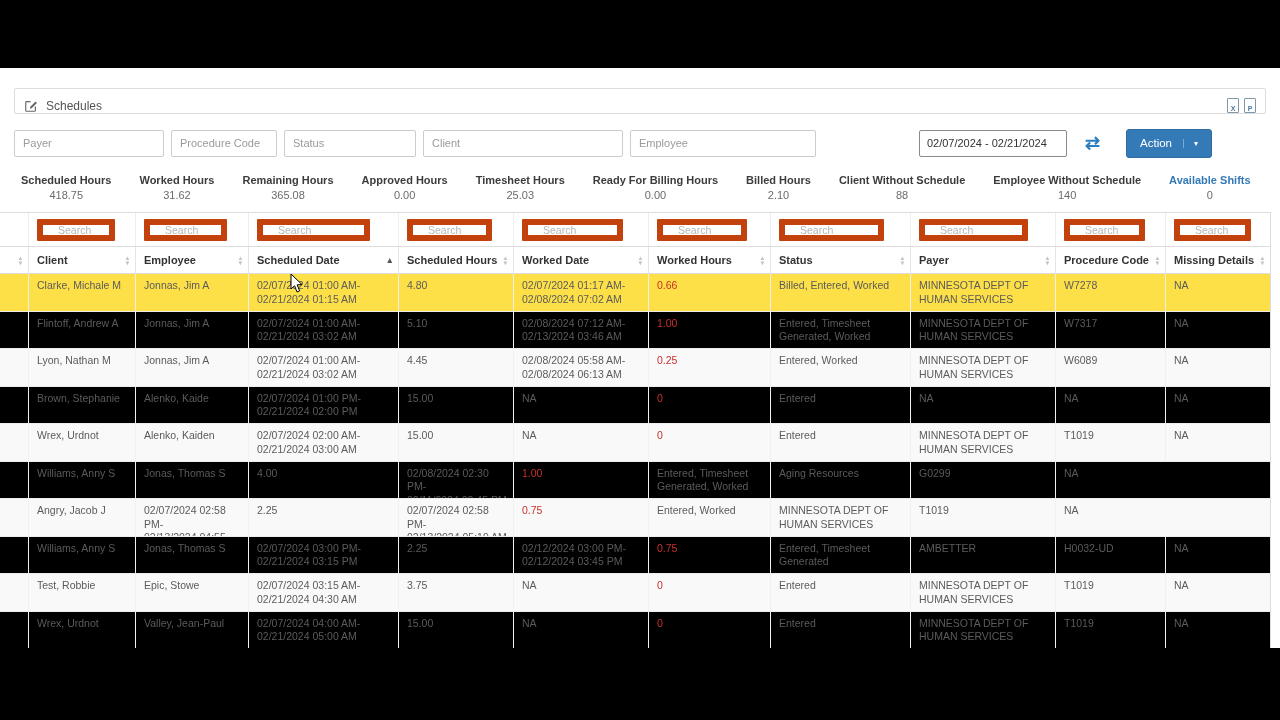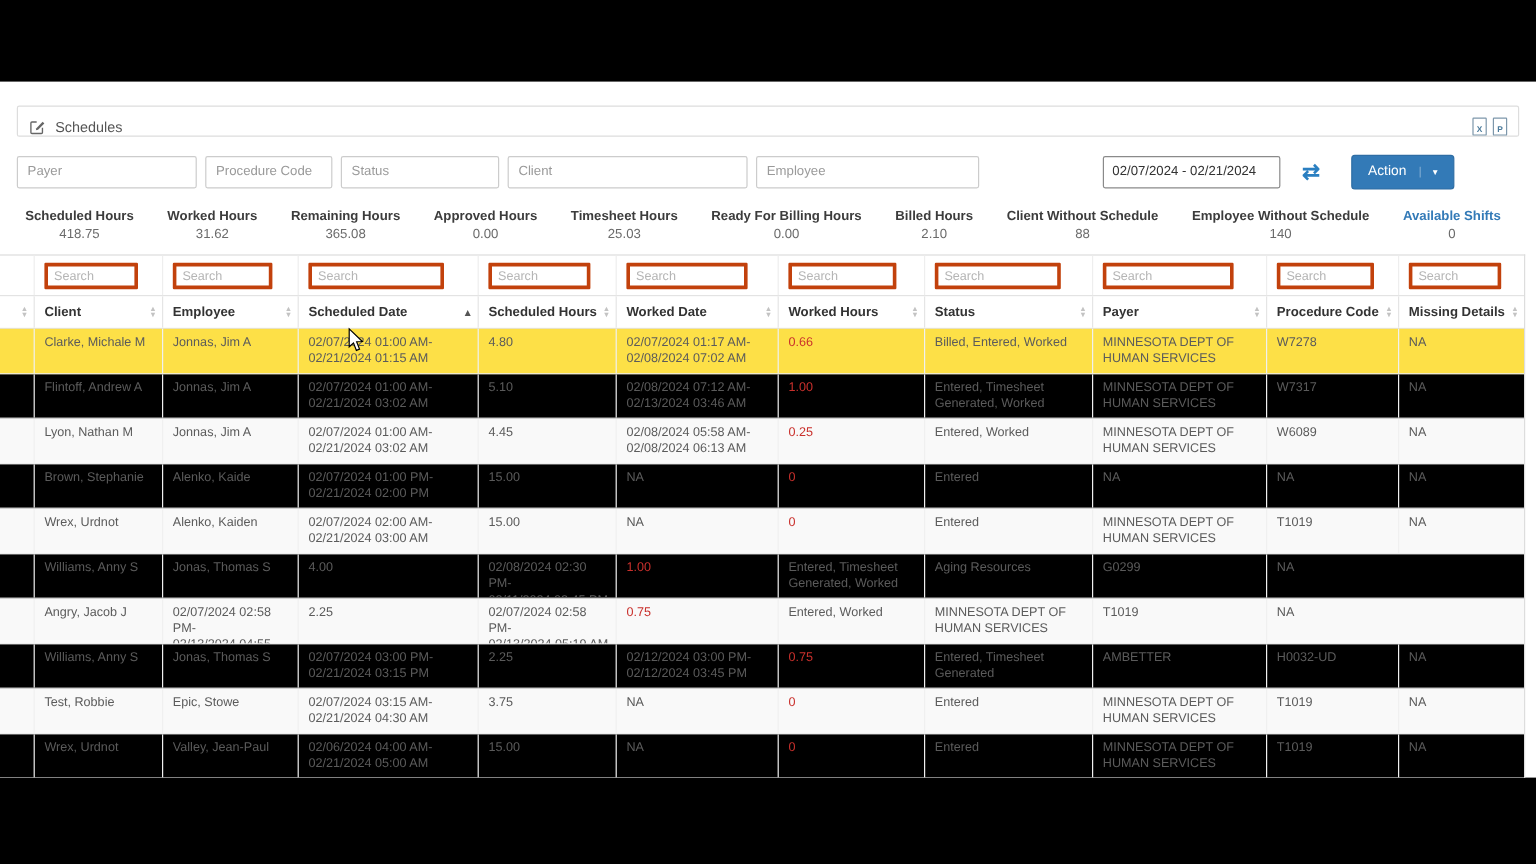--- a/index.html
+++ b/index.html
@@ -47,8 +47,8 @@
   .search-row { height:33px; align-items:center; }
   .s-cell { border-left:1px solid #eee; height:33px; display:flex; align-items:center; padding-left:8px; }
   .s-cell:first-child { border-left:none; }
-  .search-input { width:80%; max-width:118px; height:22px; border:3px solid #c2410c; border-radius:1px;
-    font-size:10.5px; padding:0 5px; color:#555; }
+  .search-input { width:80%; max-width:118px; height:22px; border:6px solid #c2410c; border-radius:1px;
+    font-size:10.5px; padding:0 15px; color:#555; }
   .search-input::placeholder { color:#b5b5b5; opacity:1; }
   .header-row { border-top:1px solid #ddd; border-bottom:1px solid #ddd; height:28px; }
   .h-cell { display:flex; align-items:center; justify-content:space-between;

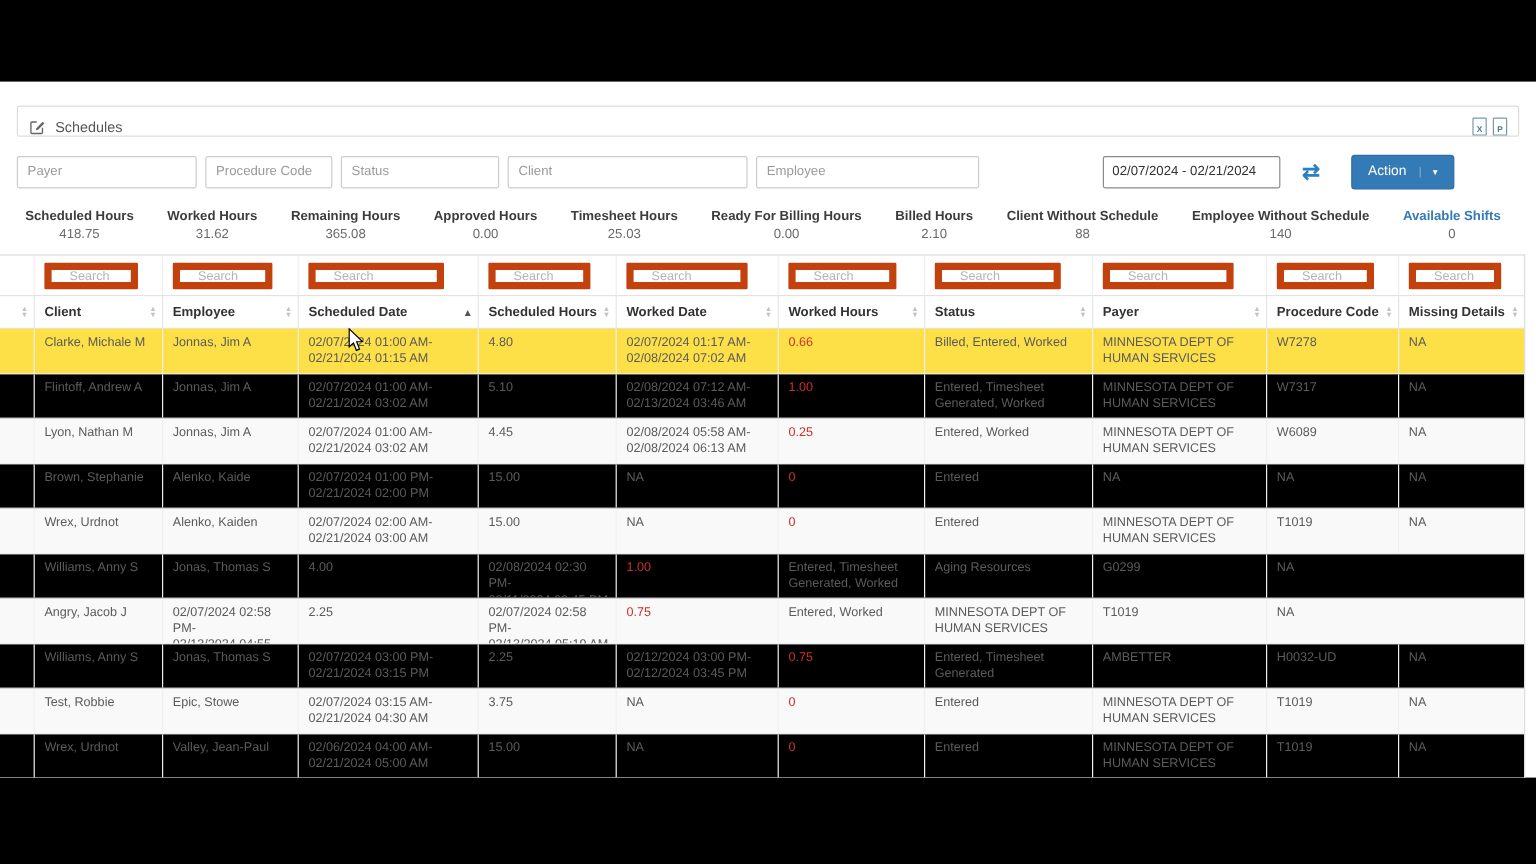--- a/index.html
+++ b/index.html
@@ -414,7 +414,7 @@
           <div class="d-cell">Wrex, Urdnot</div>
           <div class="d-cell">Valley, Jean-Paul</div>
           <div class="d-cell">
-            <div>02/06/2024 04:00 AM-</div>
+            <div>02/07/2024 04:00 AM-</div>
             <div>02/21/2024 05:00 AM</div>
           </div>
           <div class="d-cell">15.00</div>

-.-.-

- **What is required**: Beginning with the line where "border-top:1px solid #ddd;" appears, reproduce every remaining line of the listing above, the last one included, but none of the pictures.

- **Task answer**:
   .header-row { border-top:1px solid #ddd; border-bottom:1px solid #ddd; height:28px; }
   .h-cell { display:flex; align-items:center; justify-content:space-between;

--- a/index.html
+++ b/index.html
@@ -414,7 +414,7 @@
           <div class="d-cell">Wrex, Urdnot</div>
           <div class="d-cell">Valley, Jean-Paul</div>
           <div class="d-cell">
-            <div>02/06/2024 04:00 AM-</div>
+            <div>02/07/2024 04:00 AM-</div>
             <div>02/21/2024 05:00 AM</div>
           </div>
           <div class="d-cell">15.00</div>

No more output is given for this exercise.